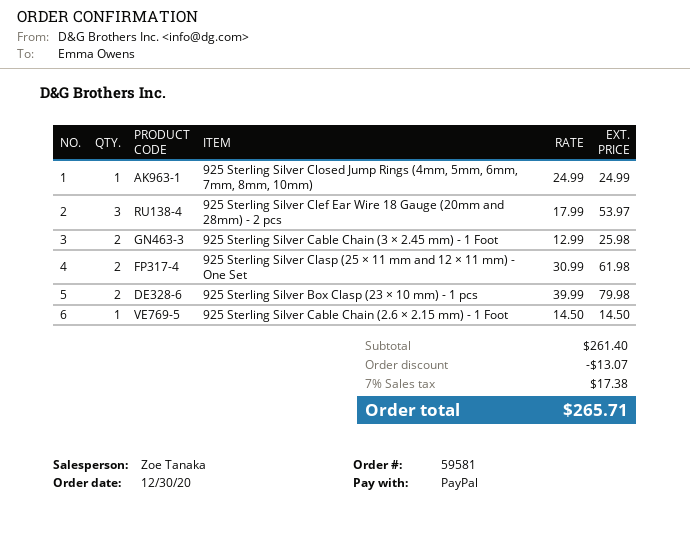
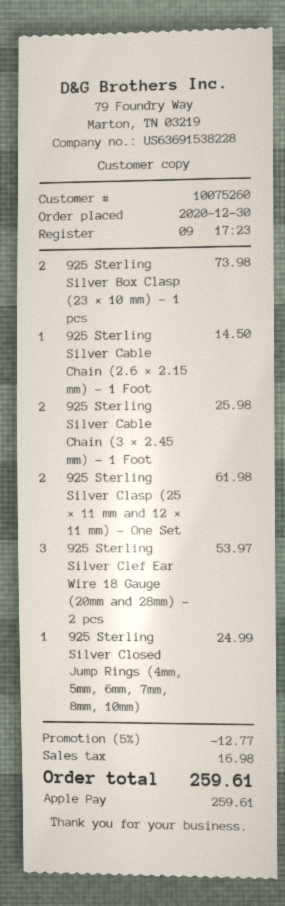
payment method: PayPal -> Apple Pay
925 Sterling Silver Box Clasp (23 × 10 mm) - 1 pcs: 2 for 79.98 -> 2 for 73.98
discount: 13.07 -> 12.77
tax: 17.38 -> 16.98
total: 265.71 -> 259.61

• • • • • • •

Each entry should appear again exactly as written, pictures excluded.

payment method: PayPal -> Apple Pay
925 Sterling Silver Box Clasp (23 × 10 mm) - 1 pcs: 2 for 79.98 -> 2 for 73.98
discount: 13.07 -> 12.77
tax: 17.38 -> 16.98
total: 265.71 -> 259.61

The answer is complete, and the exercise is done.